(Task item): Reproduce the entries that follow exactly, dropping each image.

(Information provided):
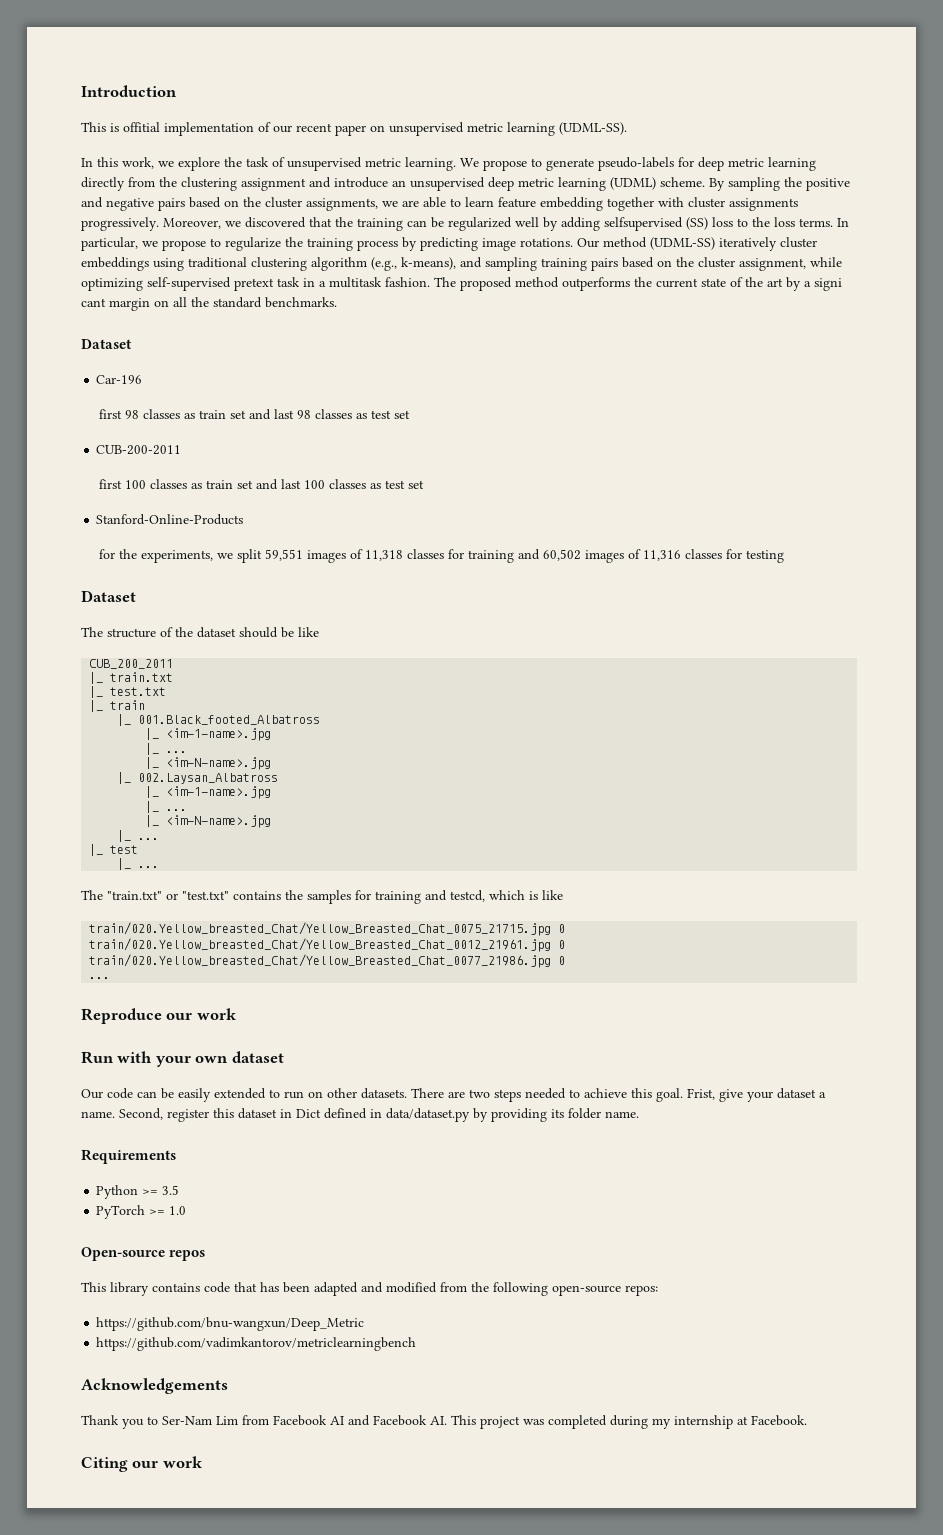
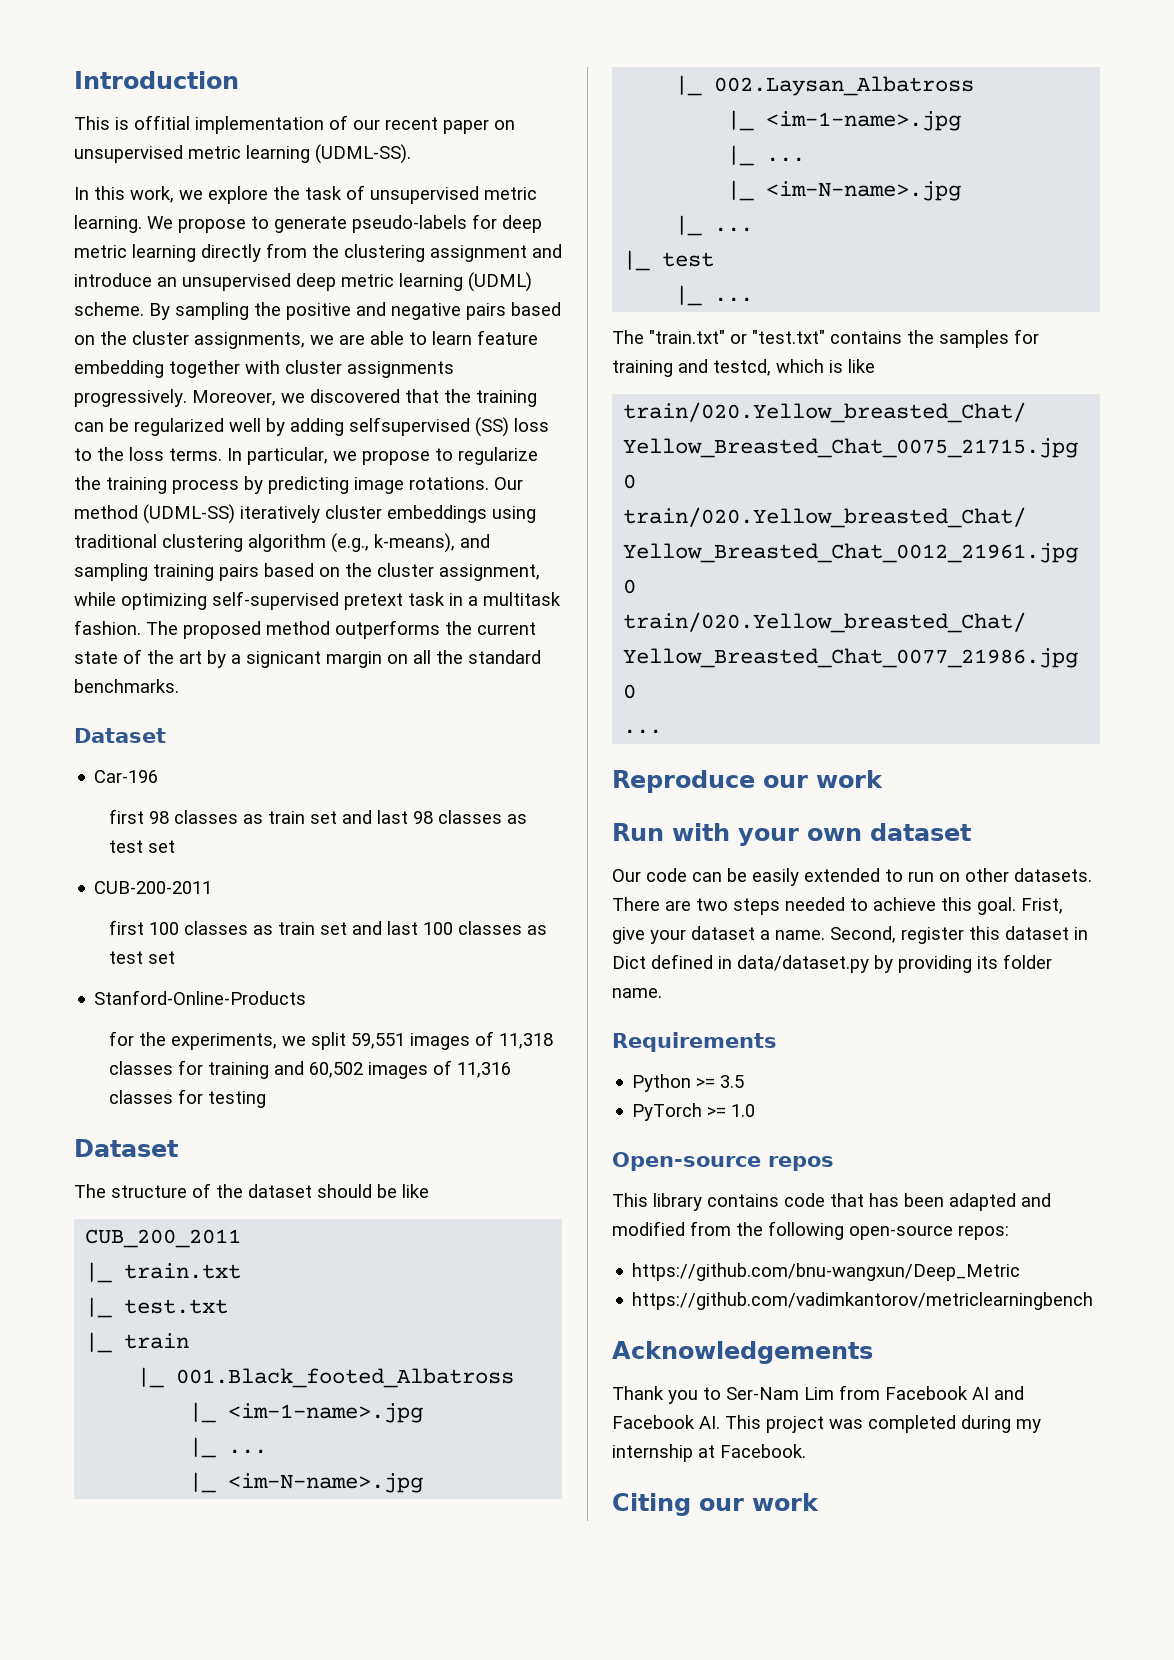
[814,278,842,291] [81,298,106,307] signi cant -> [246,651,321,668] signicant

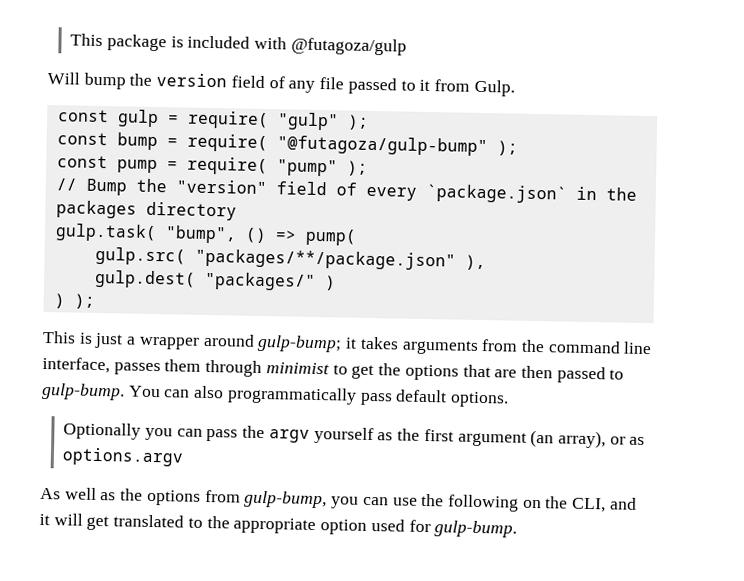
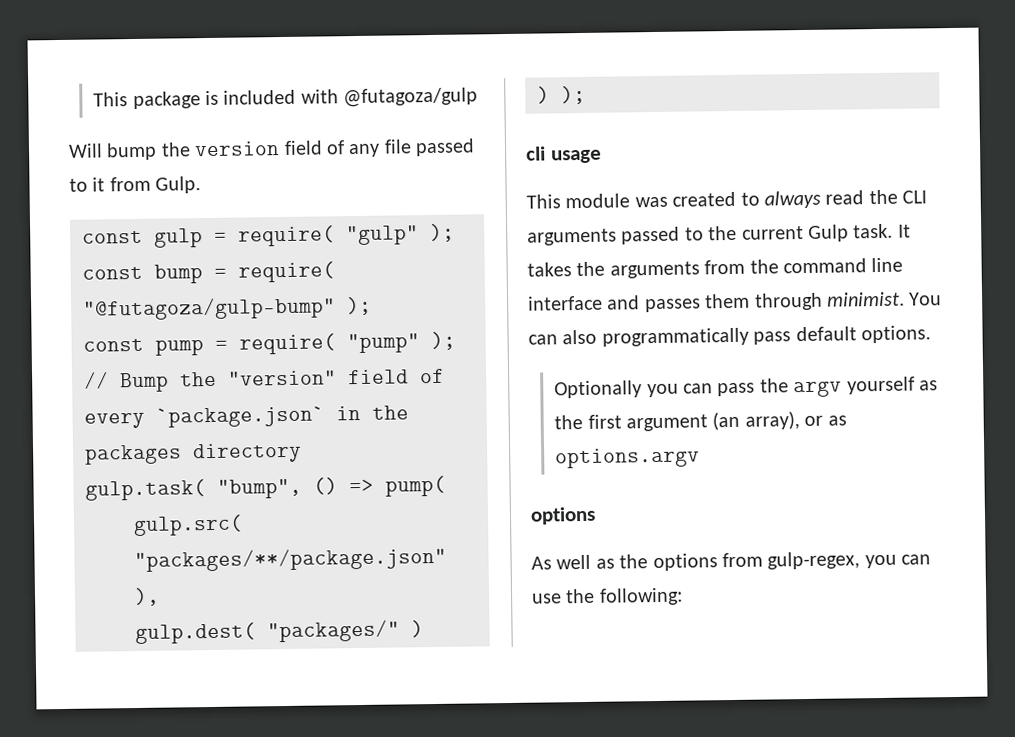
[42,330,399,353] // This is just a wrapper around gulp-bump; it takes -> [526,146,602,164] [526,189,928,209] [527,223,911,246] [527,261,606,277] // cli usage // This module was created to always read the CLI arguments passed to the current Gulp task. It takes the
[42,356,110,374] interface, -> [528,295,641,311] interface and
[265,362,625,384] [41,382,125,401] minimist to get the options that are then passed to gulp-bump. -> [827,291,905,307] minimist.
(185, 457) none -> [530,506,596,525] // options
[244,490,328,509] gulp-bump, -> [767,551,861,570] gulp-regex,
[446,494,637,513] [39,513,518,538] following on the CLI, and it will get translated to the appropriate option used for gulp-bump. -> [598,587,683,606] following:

(Answer section):
[814,278,842,291] [81,298,106,307] signi cant -> [246,651,321,668] signicant

[42,330,399,353] // This is just a wrapper around gulp-bump; it takes -> [526,146,602,164] [526,189,928,209] [527,223,911,246] [527,261,606,277] // cli usage // This module was created to always read the CLI arguments passed to the current Gulp task. It takes the
[42,356,110,374] interface, -> [528,295,641,311] interface and
[265,362,625,384] [41,382,125,401] minimist to get the options that are then passed to gulp-bump. -> [827,291,905,307] minimist.
(185, 457) none -> [530,506,596,525] // options
[244,490,328,509] gulp-bump, -> [767,551,861,570] gulp-regex,
[446,494,637,513] [39,513,518,538] following on the CLI, and it will get translated to the appropriate option used for gulp-bump. -> [598,587,683,606] following:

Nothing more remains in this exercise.